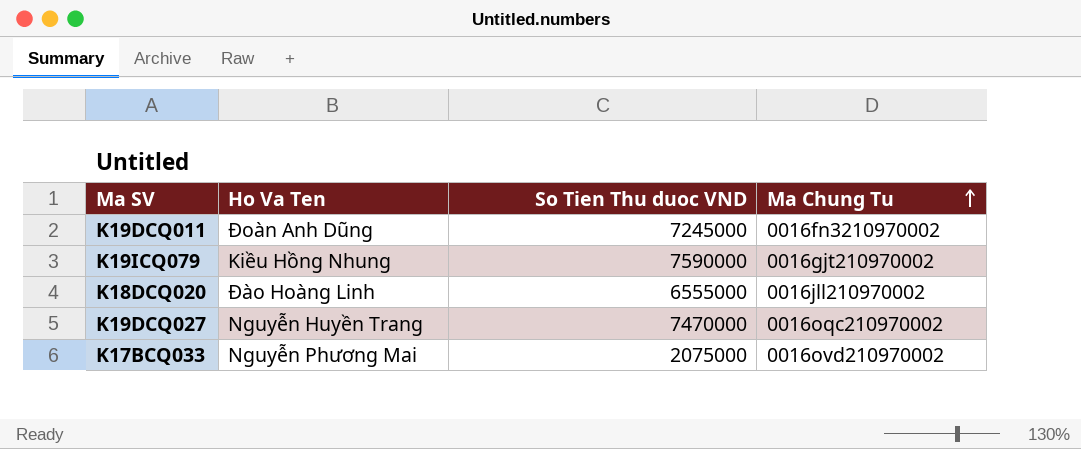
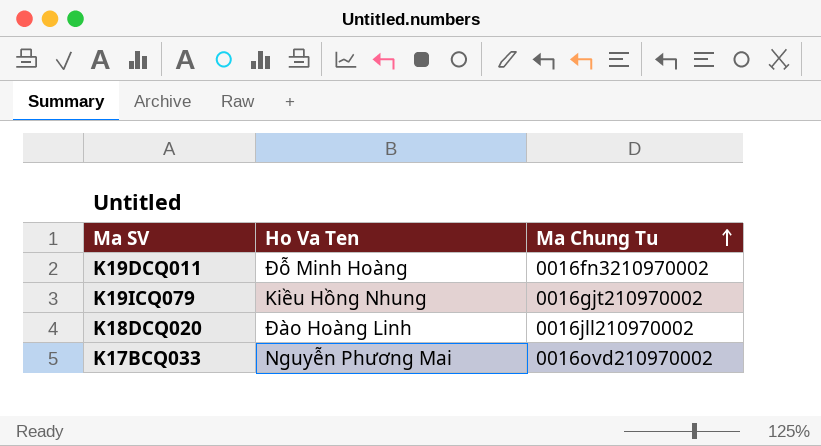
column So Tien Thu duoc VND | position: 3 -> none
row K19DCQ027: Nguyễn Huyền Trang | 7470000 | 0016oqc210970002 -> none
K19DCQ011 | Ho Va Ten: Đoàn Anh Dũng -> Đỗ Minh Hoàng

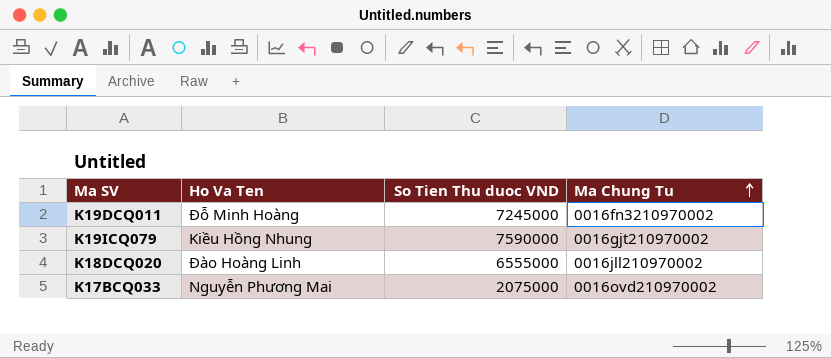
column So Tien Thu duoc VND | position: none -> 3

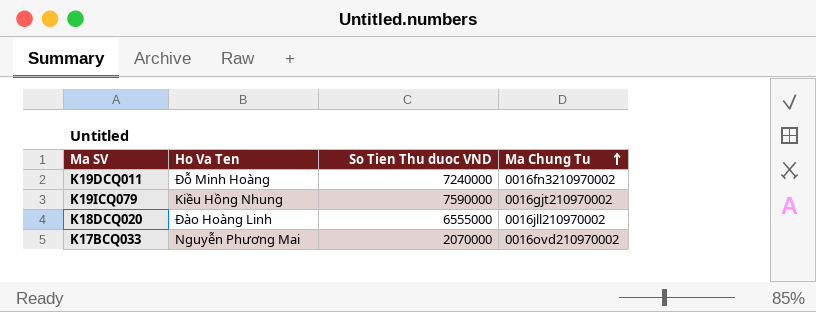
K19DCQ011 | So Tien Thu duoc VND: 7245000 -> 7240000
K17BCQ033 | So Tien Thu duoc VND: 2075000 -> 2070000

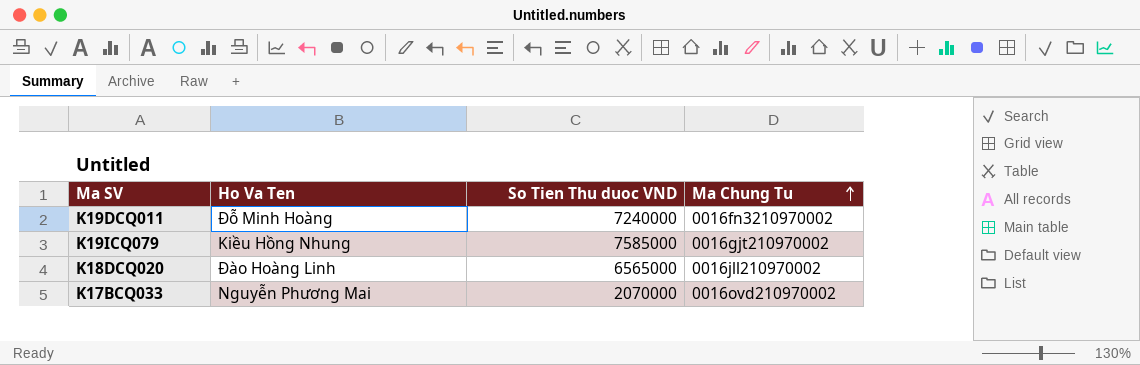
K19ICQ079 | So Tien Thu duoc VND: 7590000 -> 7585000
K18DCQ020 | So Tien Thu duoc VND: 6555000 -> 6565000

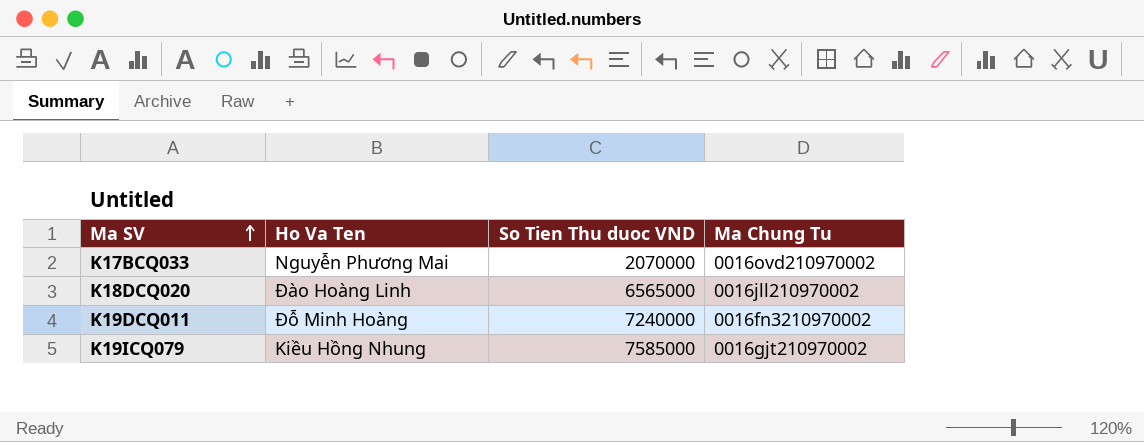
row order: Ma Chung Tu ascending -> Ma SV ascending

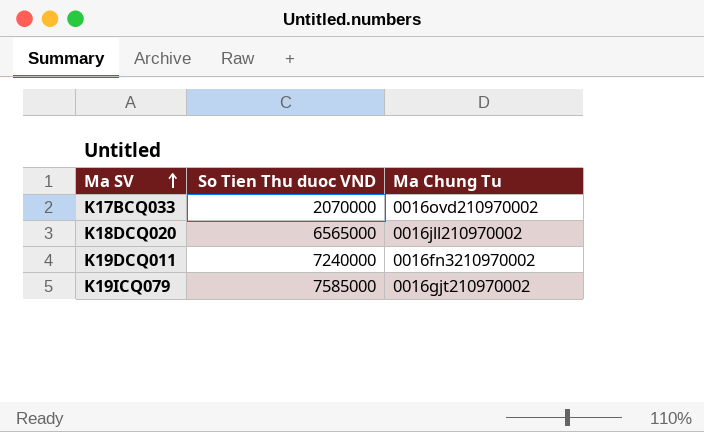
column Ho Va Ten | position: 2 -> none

#####

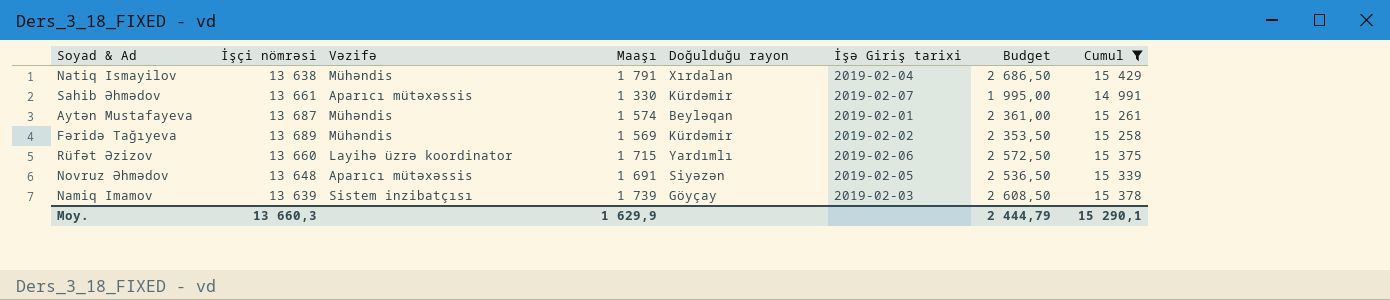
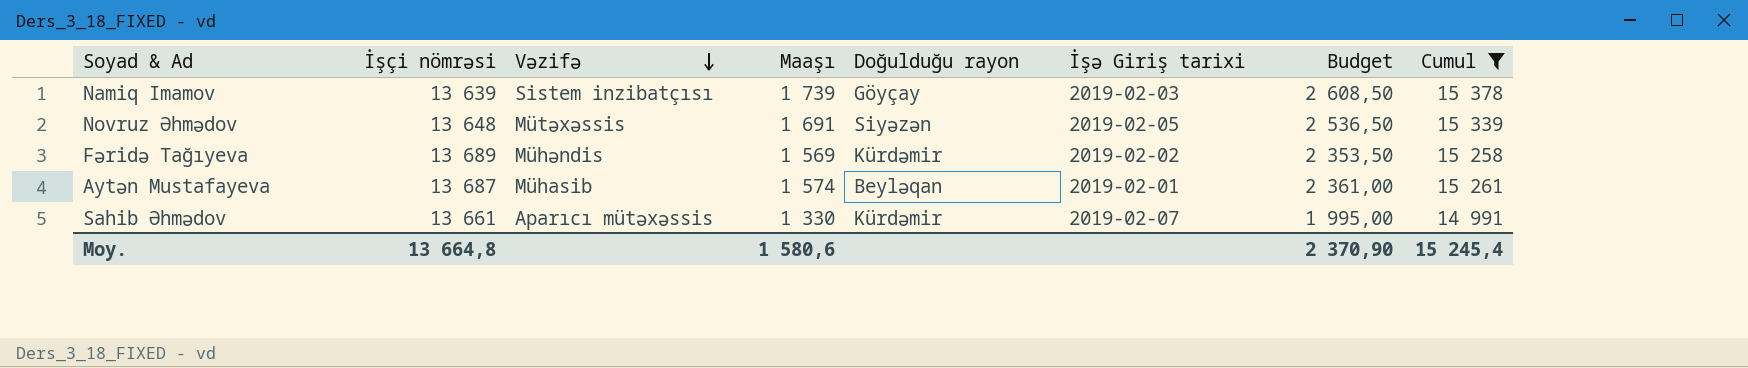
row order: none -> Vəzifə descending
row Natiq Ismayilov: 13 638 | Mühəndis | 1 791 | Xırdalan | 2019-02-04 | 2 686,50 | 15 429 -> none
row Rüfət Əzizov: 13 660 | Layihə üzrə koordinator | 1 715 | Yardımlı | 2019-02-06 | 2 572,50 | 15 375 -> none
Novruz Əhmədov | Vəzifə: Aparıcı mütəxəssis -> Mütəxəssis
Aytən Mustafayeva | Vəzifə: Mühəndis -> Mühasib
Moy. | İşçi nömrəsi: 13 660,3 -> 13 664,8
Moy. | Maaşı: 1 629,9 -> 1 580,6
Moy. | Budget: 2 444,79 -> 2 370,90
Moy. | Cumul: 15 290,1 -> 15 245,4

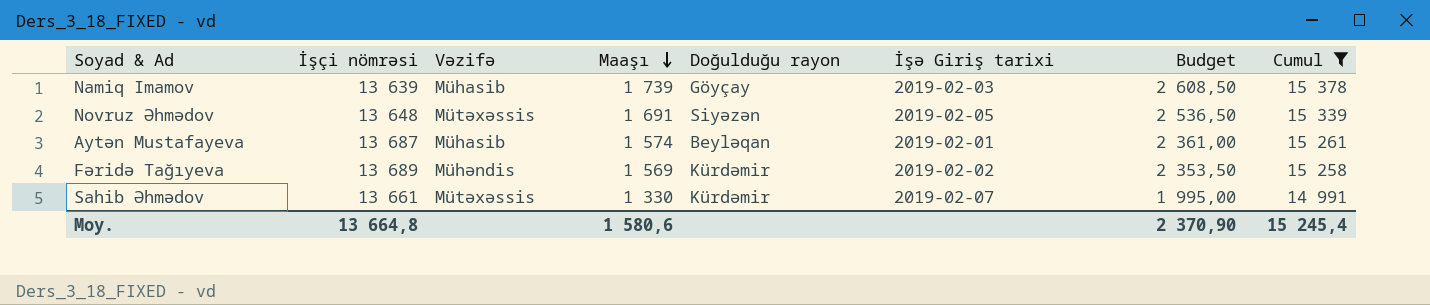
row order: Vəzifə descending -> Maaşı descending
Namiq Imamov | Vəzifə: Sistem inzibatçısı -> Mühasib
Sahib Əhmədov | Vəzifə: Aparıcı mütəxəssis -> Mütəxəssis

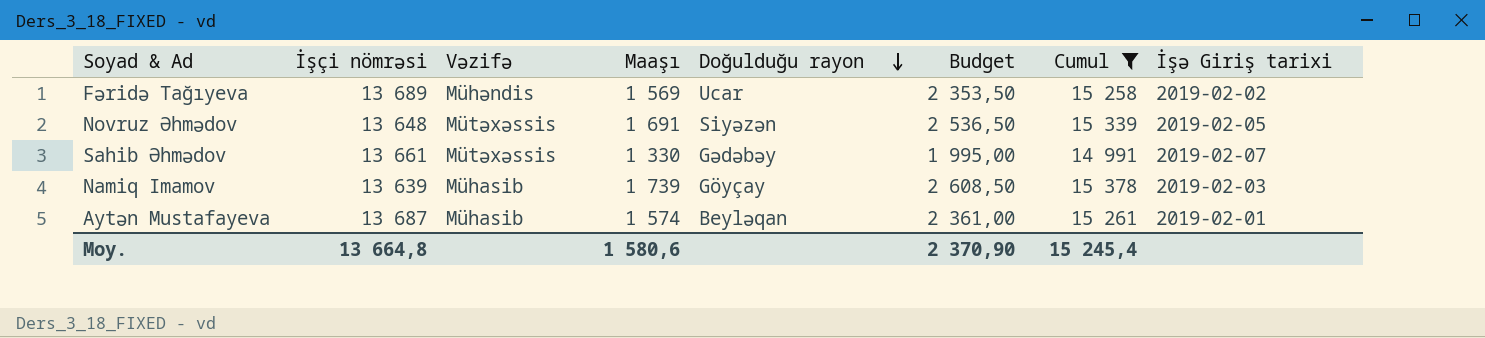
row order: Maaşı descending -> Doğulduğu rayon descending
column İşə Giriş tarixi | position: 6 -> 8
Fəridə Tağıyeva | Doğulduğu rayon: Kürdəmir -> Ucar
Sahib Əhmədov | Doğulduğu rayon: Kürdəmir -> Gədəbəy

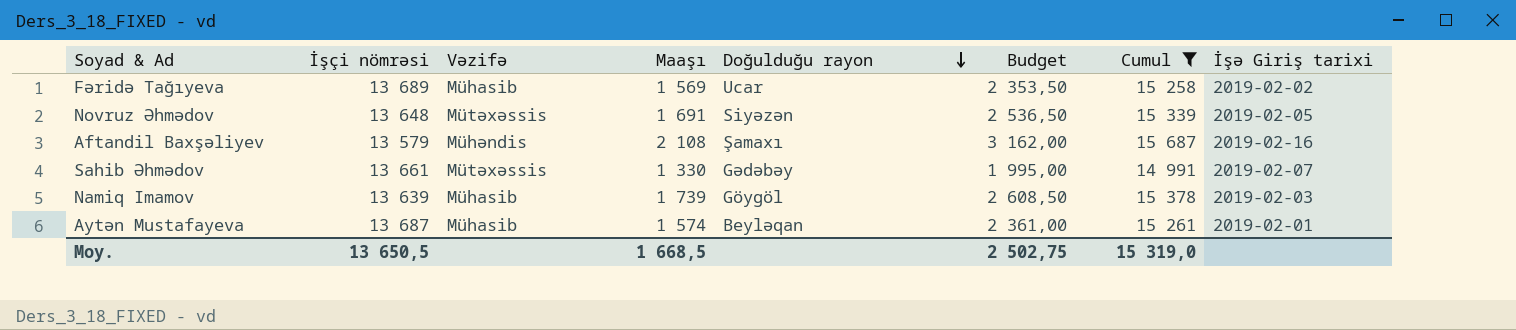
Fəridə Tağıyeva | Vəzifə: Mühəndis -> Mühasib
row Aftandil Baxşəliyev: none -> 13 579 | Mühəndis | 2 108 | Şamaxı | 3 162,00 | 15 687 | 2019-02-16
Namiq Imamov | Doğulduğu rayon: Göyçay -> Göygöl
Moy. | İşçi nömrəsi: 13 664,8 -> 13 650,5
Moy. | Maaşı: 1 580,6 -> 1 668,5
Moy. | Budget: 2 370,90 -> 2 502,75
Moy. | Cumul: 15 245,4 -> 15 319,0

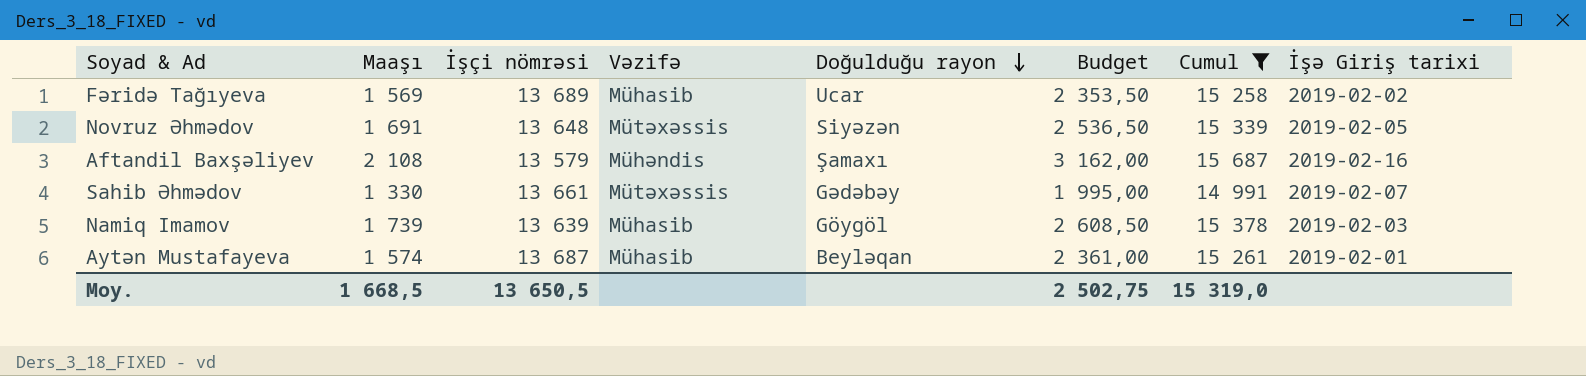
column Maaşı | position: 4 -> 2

#####

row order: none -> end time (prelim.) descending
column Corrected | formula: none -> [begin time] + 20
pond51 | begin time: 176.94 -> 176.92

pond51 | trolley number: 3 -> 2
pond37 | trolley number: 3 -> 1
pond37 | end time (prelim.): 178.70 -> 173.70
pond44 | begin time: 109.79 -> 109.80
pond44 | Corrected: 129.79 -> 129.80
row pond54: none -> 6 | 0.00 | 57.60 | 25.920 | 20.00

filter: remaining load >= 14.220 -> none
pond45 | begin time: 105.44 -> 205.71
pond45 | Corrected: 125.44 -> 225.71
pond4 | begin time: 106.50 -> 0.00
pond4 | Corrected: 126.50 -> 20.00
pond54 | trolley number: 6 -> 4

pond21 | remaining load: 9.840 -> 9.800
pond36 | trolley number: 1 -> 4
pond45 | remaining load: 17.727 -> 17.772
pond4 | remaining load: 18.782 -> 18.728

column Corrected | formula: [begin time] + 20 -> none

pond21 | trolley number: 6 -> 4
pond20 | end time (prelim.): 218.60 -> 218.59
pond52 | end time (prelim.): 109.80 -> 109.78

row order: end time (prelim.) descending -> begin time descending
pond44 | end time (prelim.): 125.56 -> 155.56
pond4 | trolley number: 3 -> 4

#####

Beginning with the line that contains "column So Tien Thu duoc VND | position: 3", write out the lines of the material above exactly, and end with the line that contains "K18DCQ020 | So". Omit the pictures.

**ANSWER AREA**
column So Tien Thu duoc VND | position: 3 -> none
row K19DCQ027: Nguyễn Huyền Trang | 7470000 | 0016oqc210970002 -> none
K19DCQ011 | Ho Va Ten: Đoàn Anh Dũng -> Đỗ Minh Hoàng

column So Tien Thu duoc VND | position: none -> 3

K19DCQ011 | So Tien Thu duoc VND: 7245000 -> 7240000
K17BCQ033 | So Tien Thu duoc VND: 2075000 -> 2070000

K19ICQ079 | So Tien Thu duoc VND: 7590000 -> 7585000
K18DCQ020 | So Tien Thu duoc VND: 6555000 -> 6565000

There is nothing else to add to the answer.